- Genre: Action Comedy
- Created by: Firas Abou Fakher; Daniel Habib;
- Written by: Firas Abou Fakher; Daniel Habib;
- Directed by: Mark Eid; Zahi Farah;
- Starring: Badih Abou Chakra; Diamand Bou Abboud; Wissam Saliba; Sara Abi Kanaan; Zeina Makki; Maritta Hallani;
- Theme music composer: Firas Abou Fakher
- Countries of origin: United Kingdom, Lebanon, United Arab Emirates
- Original languages: Arabic, English
- No. of series: 1
- No. of episodes: 8

Production
- Executive producers: Firas Abou Fakher; Daniel Habib; Nasri Atallah;
- Production locations: Beirut, Lebanon; London, United Kingdom;
- Camera setup: Single-camera
- Running time: 16-18 minutes
- Production company: Last Floor Productions

Original release
- Network: Shahid, MBC Group, MBC4
- Release: 8 December 2020

= Fixer (TV series) =

2020 British-Lebanese television series

Fixer (Alternative Arabic title فكسر) is a British-Lebanese action comedy television series created by Firas Abou Fakher and Daniel Habib as a Shahid Original for MBC Group.

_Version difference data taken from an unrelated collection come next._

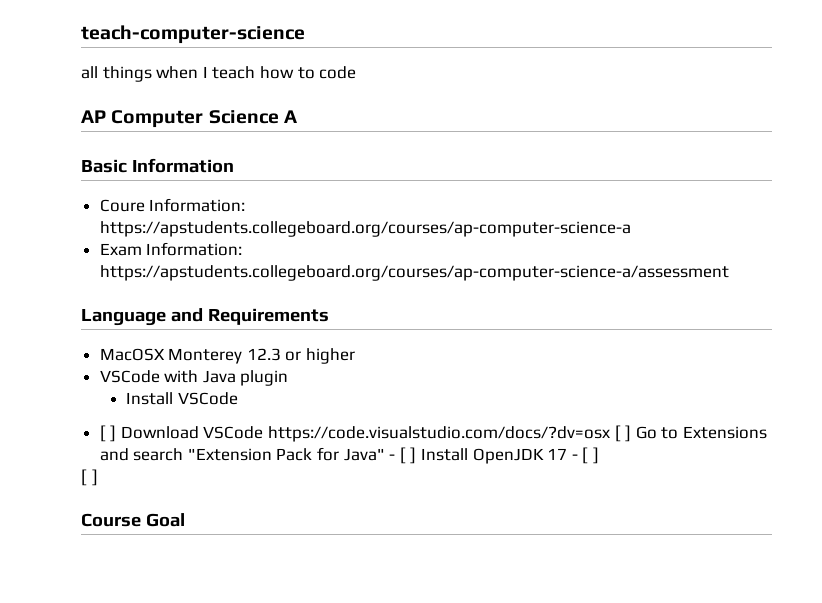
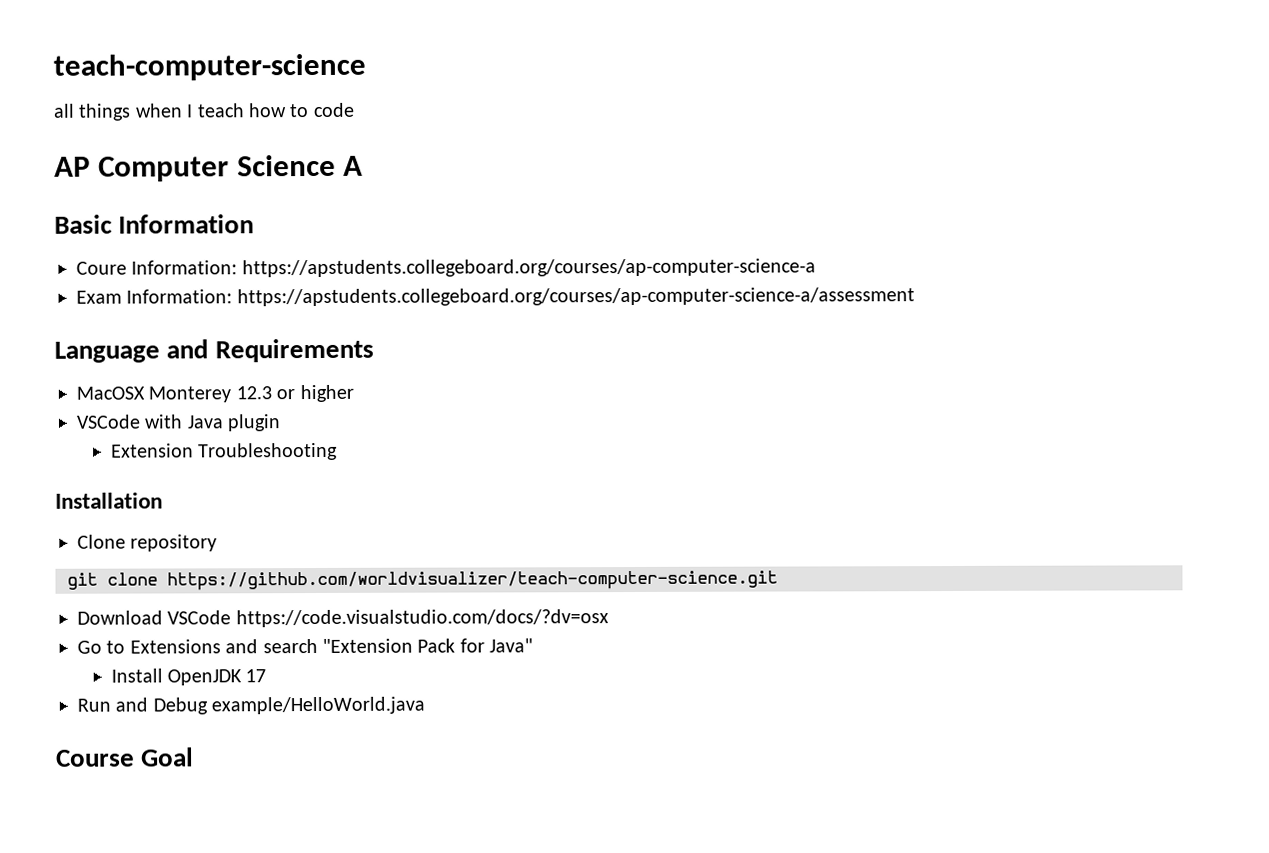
- Install VSCode
- [ ] Download VSCode https://code.visualstudio.com/docs/?dv=osx [ ] Go to Extensions and search "Extension Pack for Java" - [ ] Install OpenJDK 17 - [ ]
- [ ]
+ Extension Troubleshooting
+ Installation
+ Clone repository
+ git clone https://github.com/worldvisualizer/teach-computer-science.git
+ Download VSCode https://code.visualstudio.com/docs/?dv=osx
+ Go to Extensions and search "Extension Pack for Java"
+ Install OpenJDK 17
+ Run and Debug example/HelloWorld.java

It premiered on 8 December 2020.

== Premise ==
Tony Tabet is a celebrity fixer living in Beirut. Whenever an Arab celebrity has a problem, he's the solution. Now he wants out to reconnect with his son and leave the business behind. He's got one month left on the job, but doubts he can ever really leave.

== Cast ==

- Badih Abou Chakra as Tony Tabet
- Diamand Bou Abboud as Sarah
- Wissam Saliba as Mike
- Sara Abi Kanaan as Maya
- Maritta Hallani as herself

== Production ==
Fixer was commissioned from Last Floor Productions a Shahid Original for MBC Group’s Shahid streaming platform, the largest in the Middle East. Filming took place in Beirut. It is the second Shahid Original created by Last Floor Productions.

== Release date ==
Fixer was released on 8 December 2020 on Shahid.